3D Printing for Deepwater Missions
Another application of additive manufacturing is in the creation of underwater equipment, and one of the marine technology companies that has made use of it is ecoSUB Robotics. The company is particularly interested in developing projects at affordable prices, capable of performing deep monitoring missions, and that meet the needs of both its commercial and military customers. To achieve this, they have chosen to implement 3D printing when making prototypes and components, as it is an alternative that allows them to save a lot of money when making their parts, without losing quality in their products. If 3D printing helps make a difference in the creation of these vehicles, it could be a game changer for people in a variety of ocean industries.
Metal alloys for Marine Applications
Manufacturer 3D Systems has collaborated with Huntington Ingalls Industries’ Newport News Shipbuilding division in order to delivery new 3D printed metal materials for the maritime industry. Specifically, they are developing copper-nickel (CuNi) and nickel-copper (NiCu) alloys for powder bed fusion technology. The collaboration of the two companies is of particular interest for maritime applications as these alloys are corrosion resistant. In addition, the use of additive manufacturing in the production of parts will enable the division to reduce lead times in the supply chain by 75%. 3D Systems will be involved in selecting the composition for the alloy, designing the process parameters and qualifying the parts. The alloys and 3D technology will be used to create everything from spare parts for castings to valves, housings and brackets.
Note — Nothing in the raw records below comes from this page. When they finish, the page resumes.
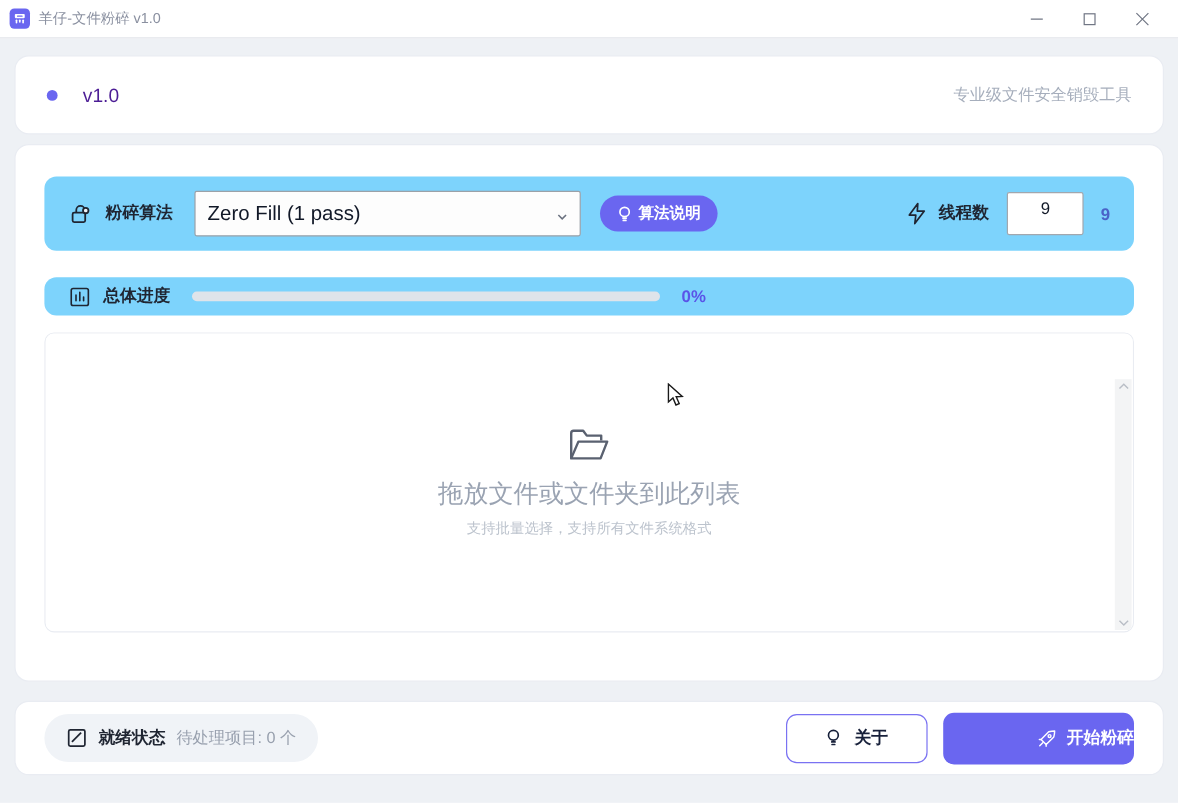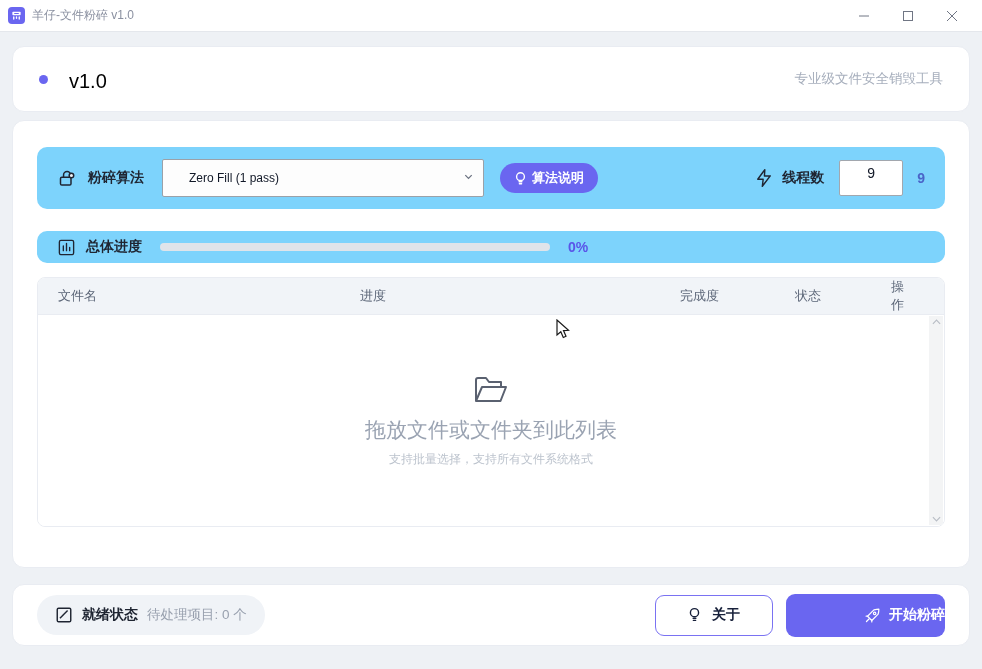"v1.0" .h-version { color: #000000 -> #4c1d95; font-size: 20px -> 16px }
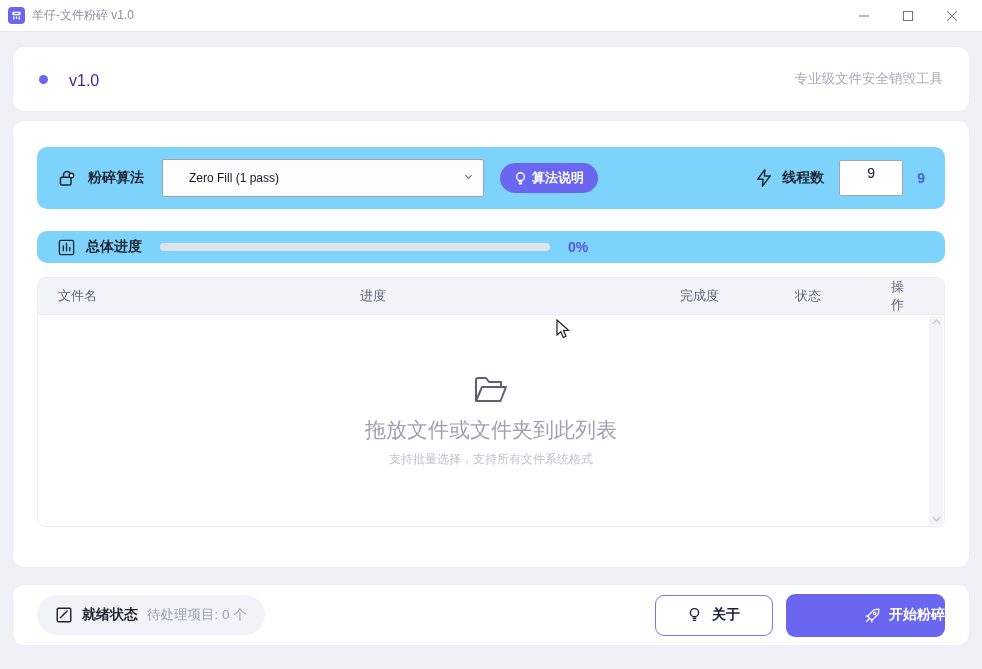"Zero Fill (1 pass)" .select { font-size: 12px -> 17px; padding: 0 26px -> 0 10px }
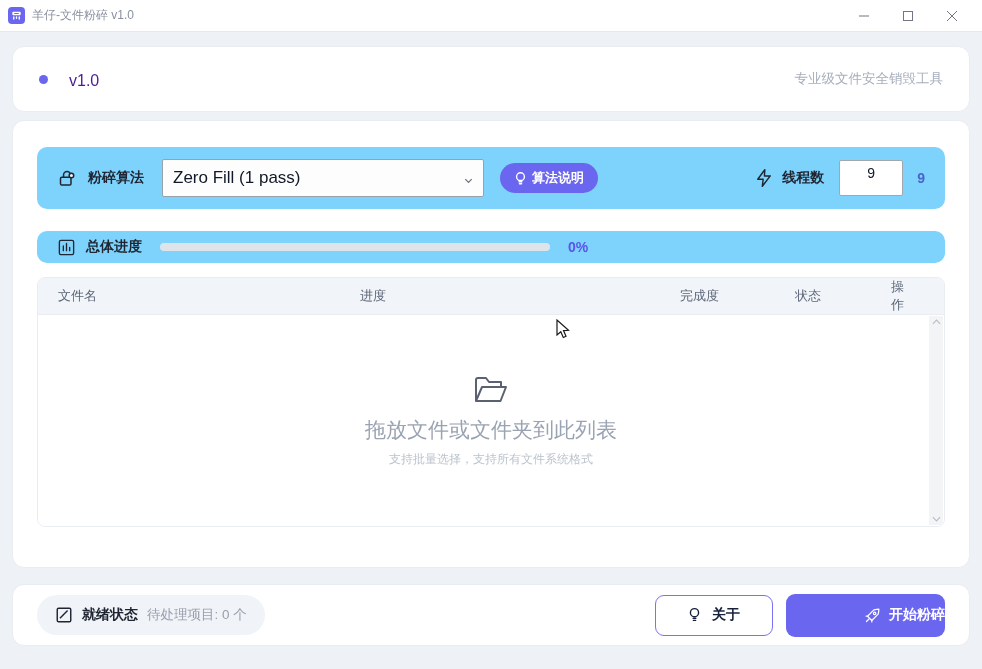"文件名" div.thead { html: <div> <span>文件名</span> <span>进度</span> <span>完成度</span> <span>状态</span> <span>操作</span> </div> -> none }
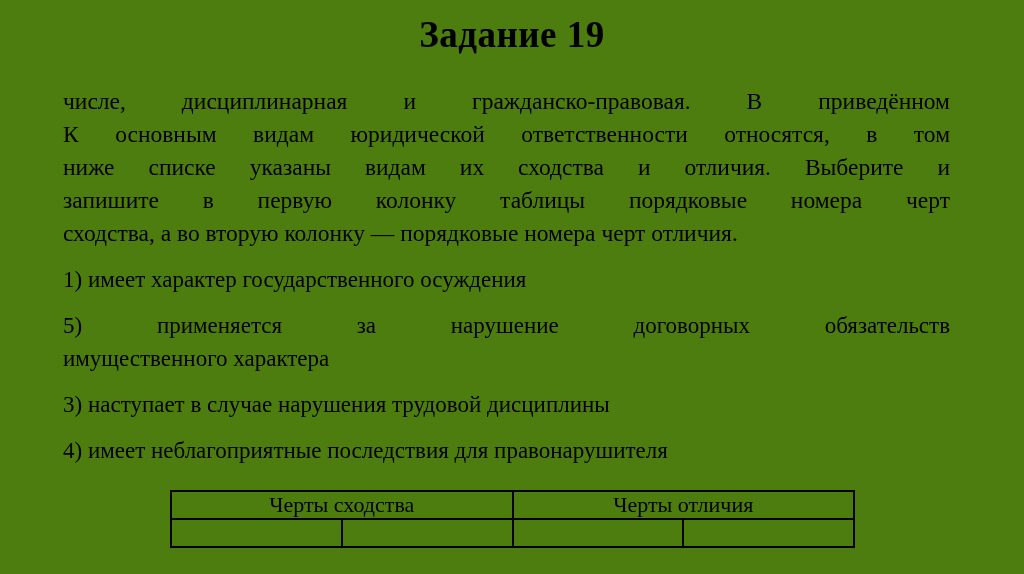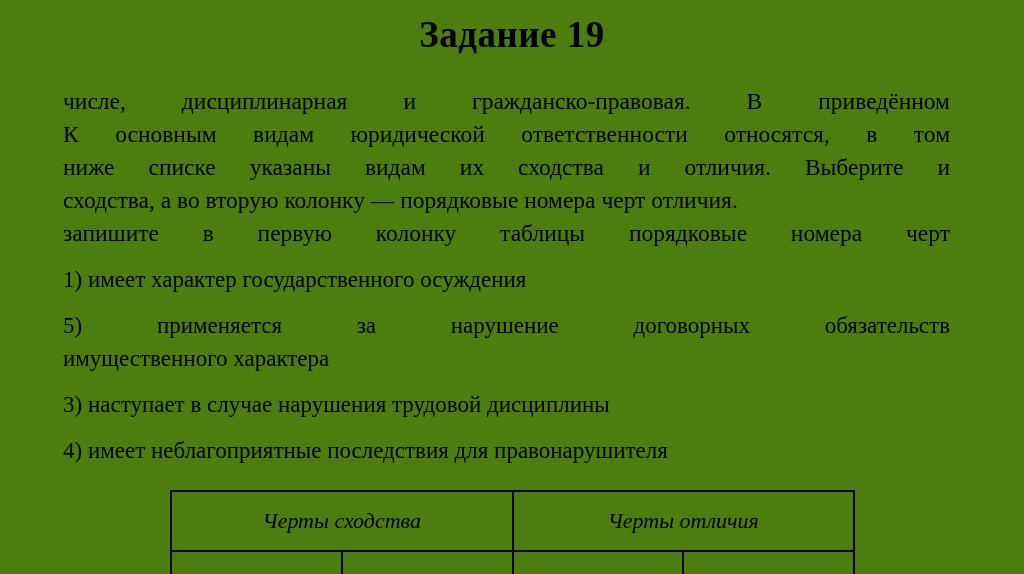"сходства, а во вторую колонку" div.line { order: before "запишите в первую колонку таблицы" -> after "запишите в первую колонку таблицы" }
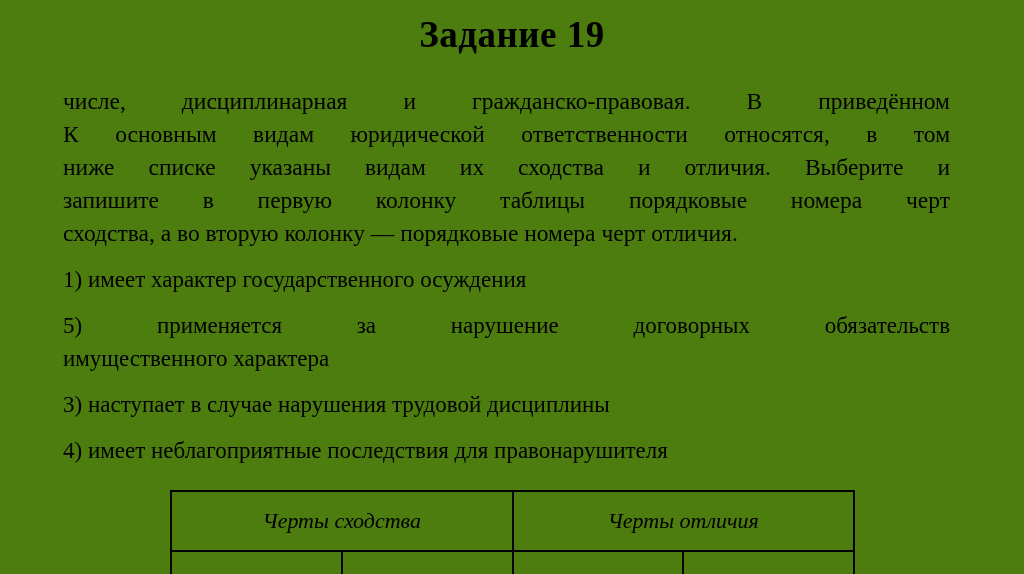"Черты сходства" table.answer-table th { font-style: italic -> none; padding: 16px -> 0 }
More Eco-Friendly Cargo Ships Thanks to 3D Printing
Earlier this year, Thomas Dahmen, a young researcher at the Technical University of Denmark, came up with a 3D printed injection nozzle. Using the Quality Function Deployment (QFD) matrix, an analysis method for evaluating the potential benefits of additive manufacturing, Thomas Dahmen found a solution for improving injection nozzles. An essential component of ship engines, which is designed to inject fuel into the engine, this part plays a crucial role in fuel consumption, and therefore on the durability of an engine. With the help of modeling and 3D printing, he realized that if the nozzle was curved, then the fuel flowed more efficiently allowing for better combustion.
A 3D Printed Propeller
Back in 2017, in the port of Rotterdam, Rotterdam’s Additive Manufacturing Fiedlab (RAMLAB) 3D printing lab successfully designed a prototype ship propeller with a diameter of 1,350 mm. And advances in propeller printing continue to evolve. In early 2021, Naval Group unveiled a propeller for the mine-hunting ship Andromeda. With a wingspan of 2.5 meters, it was manufactured using WAAM technology. Consisting of five blades weighing 200kg each, the 3D-printed propeller has equivalent or even superior characteristics to traditional propellers, and was designed more quickly and using less material.
AMAZEA’s Underwater Scooter
To finish, check out a particular refreshing project: a scooter you can ride underwater. Called AMAZEA, this one was designed by the company JAMADE Germany thanks to large format 3D printing. Indeed, 75% of the scooter’s parts are 3D printed on a BigRep machine. This allows the company to offer a customizable product, both in terms of size and color. AMAZEA is equipped with an electric motor capable of reaching 20 km per hour underwater and can descend to a depth of 18 meters. So, are you ready to explore the ocean floor?